For Eric, illustrating was a love that he had to nurture in his spare time, the duties of life beckoning him to other forms of employment.

“I was a Police Cadet for a while when I was younger and almost went into the Royal Marines. In the end, I joined the Fire Service, starting out at Adamsdown Fire Station and ending up based at Whitchurch.”

Eric Heyman

But his affection for art was never far away:

“I did some illustrations for a few of their information guides and started getting into the illustration industry via a friend of mine called Mike Collins. He was one of the artists who drew the Wolverine character for the Marvel comics. He told me to put a portfolio together, so I did and I sent it off to lots of publishers. I had lots of rejections. The Welsh Books Council did get in touch however, and wanted me to work on a few projects for children’s books, including work for the Oxford University Press, Sony Pixar and Disney Animation. I was still employed as a firefighter at this point, but a few years before I was due to retire, Emma Ball Ltd contacted me wanting me to work on their greetings card products. I spent about 4 or 5 years creating cards but the main goal I’d set myself was to get a good agent and a big publicity deal.”

Eric is keen to pass on his skills to others, particularly those who are setting out on their own journeys of discovery.

“I’ve run a few workshops at the National Museum Cardiff and I recently worked with the Welsh Books Council at Rhoose Primary School which was great.”

The pull of creation is something that’s driven Eric for most of his life:

“I’ve always had an interest in illustration because each one creates a new story. I love being creative and when it comes to sitting down with a blank piece of paper, I try and imagine the story behind what I’m looking to achieve. It might take me a morning to finish a piece or it might take me a few days. There’ll always be a lot of waste paper hanging around my workshop and sometimes, I like to leave a piece that I’ve worked on and come back to it a few days later.

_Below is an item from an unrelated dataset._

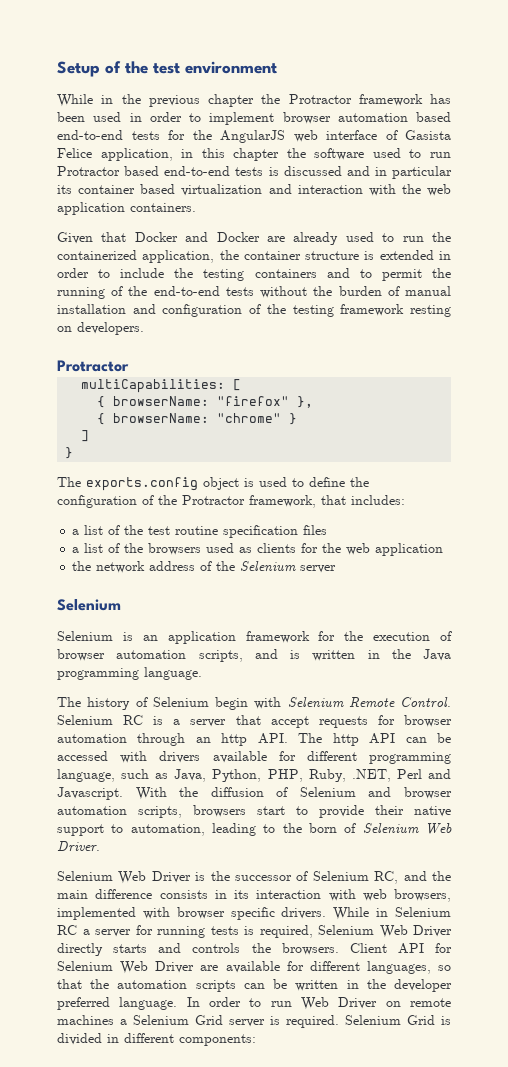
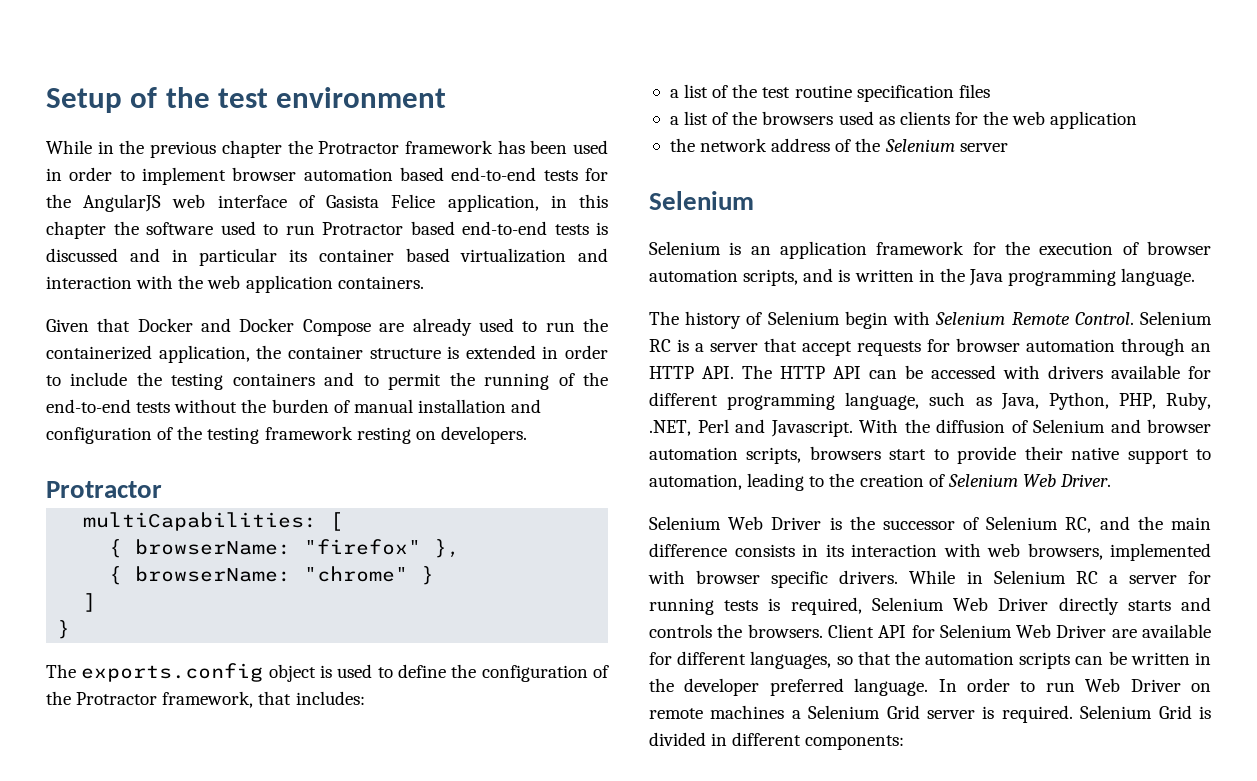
(260, 237) none -> [302,319,371,336] Compose
[221,733,248,746] http -> [649,366,694,379] HTTP
[332,733,359,746] http -> [780,366,825,379] HTTP
[309,823,338,833] born -> [859,474,924,487] creation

“I’ve developed my own style over the years but I take a lot of inspiration from Ronald Searle who was an artist and satirical cartoonist. He was responsible for the creation of St Trinians School. My style is more ‘scratchy’, which is achieved through several different techniques that I’ve learned. I use a dip pen, which is almost like one of those old quills that people used to use. I also use a knife to literally scratch away at some of the paint I’ve laid down. I apply this to drawings of trees to help it create that look of depth. I create collages which are interesting because it’s another medium by which I can create scenes.”

Looking ahead, Eric has every reason to be excited:

“I’m in the process of developing a few of my own characters. The main one I’m working on is one called Blue Bear, who I’m hoping to feature in a picture book. Blue Bear is concerned about the environment and draws other animals in the books. He’s not quite there yet. More than anything I’d like to get a big book deal under my belt. Then I’ll be really happy.”